China is rapidly conquering the world’s wine market. According to the report of the international analytical agency International Wine & Spirit Research (IWSR), within three years China will be number two worldwide in wine sales, behind the US. There are several reasons and consequences for this, according to RT Channel.
Wine consumption in China is growing rapidly. The IWSR predicts that by 2020 the Chinese wine market will be second only to the US, but ahead of the current leaders, UK and France. “The Chinese middle class is growing, and with it the demand for quality foreign wine. According to Wang Zuming, director of the China Alcoholic Beverages Association, “in the first half of 2017, China bought 254 million hectoliters of wine for a total amount of US$1.146 billion or 13.9% in terms of quantity and 3.34% in terms of quality compared to the same period of last year. In the next three years, we will undeniably be number two in the world wine market.”
Besides wine sales and consumption, capital Beijing could top the list in the area of vineyard size, ie double the size of the current leader Spain. Currently, Beijing is the largest importer of red wine and the sixth largest consumer of wine produced in the world (17.3 million hectoliters). According to experts, with a population of 1.379 billion people, China’s potential is immense. Within three years, sales in the country are expected to reach 6.1 billion hectoliters per year.
One of the reasons for the break-neck speed of wine trade in China is the consumer preferences of the Chinese population, which exert considerable influence on the global wine market. To date, France holds 42.6% of the Chinese wine market, 10.2% less than last year. On the other hand, Australian and Chilean wines appreciated by the Chinese show a stable increase, ie 25.1% and 10.5% of the market, respectively. The activity of Australia and Chile is due to the signing with China of free trade treaties. According to Tim Hunt of Rabobank’s Agriculture and Food Department, “For five years Australian wine imports into China have been growing by 10% a year. Of course, the future of Australia’s wine exports lies in the hands of China.”

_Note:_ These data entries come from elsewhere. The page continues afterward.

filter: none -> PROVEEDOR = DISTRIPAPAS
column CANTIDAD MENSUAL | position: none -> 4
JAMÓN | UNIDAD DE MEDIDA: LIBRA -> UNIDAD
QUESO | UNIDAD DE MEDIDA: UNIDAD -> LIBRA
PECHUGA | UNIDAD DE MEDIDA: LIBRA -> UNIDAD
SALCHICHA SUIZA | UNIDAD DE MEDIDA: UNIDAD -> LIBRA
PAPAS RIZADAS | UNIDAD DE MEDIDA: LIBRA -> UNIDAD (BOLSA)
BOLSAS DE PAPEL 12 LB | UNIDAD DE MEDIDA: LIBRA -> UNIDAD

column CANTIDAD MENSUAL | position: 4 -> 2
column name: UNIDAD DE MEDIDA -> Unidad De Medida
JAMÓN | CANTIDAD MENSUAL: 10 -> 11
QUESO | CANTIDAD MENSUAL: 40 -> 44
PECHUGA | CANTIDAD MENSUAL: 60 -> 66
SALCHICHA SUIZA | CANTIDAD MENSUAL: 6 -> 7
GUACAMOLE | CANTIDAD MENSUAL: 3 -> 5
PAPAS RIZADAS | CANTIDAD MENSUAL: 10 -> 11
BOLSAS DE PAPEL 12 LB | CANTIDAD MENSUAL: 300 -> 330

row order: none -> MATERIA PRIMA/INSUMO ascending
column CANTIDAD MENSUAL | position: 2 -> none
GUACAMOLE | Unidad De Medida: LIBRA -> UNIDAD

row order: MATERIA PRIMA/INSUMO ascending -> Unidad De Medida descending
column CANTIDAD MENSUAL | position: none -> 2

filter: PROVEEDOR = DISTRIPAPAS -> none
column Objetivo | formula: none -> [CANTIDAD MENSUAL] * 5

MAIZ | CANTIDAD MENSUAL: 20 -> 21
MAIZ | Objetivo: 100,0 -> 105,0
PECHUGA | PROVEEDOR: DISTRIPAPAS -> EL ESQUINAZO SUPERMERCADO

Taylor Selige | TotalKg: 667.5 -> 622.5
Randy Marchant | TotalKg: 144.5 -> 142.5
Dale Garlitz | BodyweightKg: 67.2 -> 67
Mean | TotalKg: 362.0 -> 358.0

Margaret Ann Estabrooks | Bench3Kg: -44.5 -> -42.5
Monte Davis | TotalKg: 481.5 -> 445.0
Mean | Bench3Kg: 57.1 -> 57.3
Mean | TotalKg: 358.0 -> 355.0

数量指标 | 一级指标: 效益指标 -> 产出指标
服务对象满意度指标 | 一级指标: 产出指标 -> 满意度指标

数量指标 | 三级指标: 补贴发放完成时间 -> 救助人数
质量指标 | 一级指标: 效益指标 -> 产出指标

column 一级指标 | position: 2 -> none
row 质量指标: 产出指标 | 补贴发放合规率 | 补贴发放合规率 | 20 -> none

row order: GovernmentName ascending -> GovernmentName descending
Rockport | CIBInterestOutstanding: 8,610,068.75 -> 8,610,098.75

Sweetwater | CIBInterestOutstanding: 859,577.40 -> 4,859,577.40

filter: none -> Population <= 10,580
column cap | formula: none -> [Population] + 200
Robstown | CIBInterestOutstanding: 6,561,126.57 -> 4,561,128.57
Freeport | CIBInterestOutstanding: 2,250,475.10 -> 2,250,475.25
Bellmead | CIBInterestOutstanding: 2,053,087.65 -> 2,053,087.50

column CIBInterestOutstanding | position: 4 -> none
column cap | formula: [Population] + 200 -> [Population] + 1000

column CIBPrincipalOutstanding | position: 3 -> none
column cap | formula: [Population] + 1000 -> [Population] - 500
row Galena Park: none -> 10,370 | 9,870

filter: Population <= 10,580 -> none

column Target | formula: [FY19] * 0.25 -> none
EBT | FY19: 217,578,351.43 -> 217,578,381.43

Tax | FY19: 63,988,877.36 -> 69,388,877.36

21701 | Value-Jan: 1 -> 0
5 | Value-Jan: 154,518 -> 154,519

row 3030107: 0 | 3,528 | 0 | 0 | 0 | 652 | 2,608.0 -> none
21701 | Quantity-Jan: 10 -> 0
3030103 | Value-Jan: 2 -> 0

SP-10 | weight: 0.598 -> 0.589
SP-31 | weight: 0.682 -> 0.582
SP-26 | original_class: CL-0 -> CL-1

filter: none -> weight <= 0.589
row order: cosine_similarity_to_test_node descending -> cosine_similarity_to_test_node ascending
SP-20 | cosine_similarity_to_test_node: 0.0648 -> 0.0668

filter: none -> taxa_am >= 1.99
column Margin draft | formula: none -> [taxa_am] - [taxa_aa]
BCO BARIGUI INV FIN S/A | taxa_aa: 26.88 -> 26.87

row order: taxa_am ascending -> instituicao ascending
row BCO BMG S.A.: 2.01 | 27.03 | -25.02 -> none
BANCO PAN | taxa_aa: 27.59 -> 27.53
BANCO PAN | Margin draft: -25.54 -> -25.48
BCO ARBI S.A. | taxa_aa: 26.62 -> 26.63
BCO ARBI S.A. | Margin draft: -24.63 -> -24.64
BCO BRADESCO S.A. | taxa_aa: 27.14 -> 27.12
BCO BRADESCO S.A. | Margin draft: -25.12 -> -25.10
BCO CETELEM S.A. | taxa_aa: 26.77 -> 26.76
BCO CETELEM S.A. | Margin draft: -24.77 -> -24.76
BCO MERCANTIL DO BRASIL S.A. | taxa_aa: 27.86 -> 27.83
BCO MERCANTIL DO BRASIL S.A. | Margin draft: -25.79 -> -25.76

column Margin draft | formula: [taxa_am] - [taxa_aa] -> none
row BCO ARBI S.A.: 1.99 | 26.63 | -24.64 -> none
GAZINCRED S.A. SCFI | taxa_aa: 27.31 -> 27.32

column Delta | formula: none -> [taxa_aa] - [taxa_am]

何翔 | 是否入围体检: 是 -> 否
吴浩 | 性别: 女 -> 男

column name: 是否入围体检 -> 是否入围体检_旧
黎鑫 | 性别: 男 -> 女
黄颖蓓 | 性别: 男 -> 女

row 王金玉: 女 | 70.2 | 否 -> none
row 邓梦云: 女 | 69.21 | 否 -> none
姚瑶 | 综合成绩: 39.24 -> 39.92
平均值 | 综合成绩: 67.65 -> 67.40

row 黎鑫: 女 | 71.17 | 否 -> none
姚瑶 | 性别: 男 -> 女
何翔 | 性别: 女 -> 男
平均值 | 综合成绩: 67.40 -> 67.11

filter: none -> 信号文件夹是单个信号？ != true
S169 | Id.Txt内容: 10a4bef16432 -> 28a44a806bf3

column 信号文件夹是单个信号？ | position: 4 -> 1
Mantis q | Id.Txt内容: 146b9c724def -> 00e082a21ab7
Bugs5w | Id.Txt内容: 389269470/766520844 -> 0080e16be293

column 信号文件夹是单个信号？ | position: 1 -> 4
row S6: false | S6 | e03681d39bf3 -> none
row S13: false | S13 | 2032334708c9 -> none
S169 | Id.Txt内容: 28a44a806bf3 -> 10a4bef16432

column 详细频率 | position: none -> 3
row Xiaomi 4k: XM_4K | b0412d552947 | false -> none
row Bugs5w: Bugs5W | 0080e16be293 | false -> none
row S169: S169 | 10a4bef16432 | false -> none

Increasing demand in Asia positively impacts the overall situation in the wine industry. Economist, journalist, and wine market expert Mike Veseth aptly stated that “Over the last 50 years, wine consumption in the Old Continent has been considerably reduced, while rising demand in North America and Asia offsets these negative trends. Today, the global wine market is finally in equilibrium after a long period of excess supply and insufficient demand.”
Only the United States will post higher wine imports than China over the next three years. At the beginning of the 90s, the American market was already in the sixth position, but in 2016 it rose at the top. According to IWSR and Vinexpo experts, wine retailing in the US will increase by 11% (up to $ 38.6 billion) by 2020, double that of its closest competitor, the UK. In the UK, the high demand for sparkling wine will be leveled by the loss of interest in still wines. This is especially true with Brexit, which is currently a market sensitive to changes and uncertainty, thus will be threatened by rising prices.
Apart from Imports
In addition to growing demand, China is boosting the production of its own wine. As of now, according to the IWSR report, the country ranks fifth in the wine country rankings.
In addition, China is the second country behind Spain in terms of area of vineyards (847,000 ha), and ahead of France (785,000 ha). According to experts, since the Chinese government is actively creating the bases of the national wine industry, China could even surpass Spain in five years.
The Climatic Difficulties
As a consequence, however, the climate dictates new rules to winemakers. The Australian newspaper Australian Sun has published the results of a study indicating that climate change could harm territories where grapes are traditionally grown. This could affect primarily France, southern Italy, Spain and northern Argentina.
Professor John Holdren, an environmental specialist, said during the Vinexpo Bordeaux conference that by 2050, the territories that can be used to grow vines will be reduced by 23%. Even today, the land allocated for vineyards continues to grow only in China and New Zealand, while European vineyards are shrinking (down 26,000 ha from 2014).
Between 2012 and 2016 alone, the traditional wine regions of Burgundy and Piedmont (homeland of Barolo wine) have lost almost 50% of harvests due to frost and hail, and this year exports from Argentina have fallen by 18 million liters. Brazilian wine production fell by 55% due to the strengthening of the El Nino current.
Mike Veseth explained that “Of course, climate change is the number one enemy of winemakers, and producers are forced to adapt to it. English wine is a good example of adaptation. Global warming has reduced the quality of champagne produced in France, but at the same time, it has opened the door for British sparkling wine producers. But, undeniably, if the climate continues to change, wine production in the world will shrink significantly.”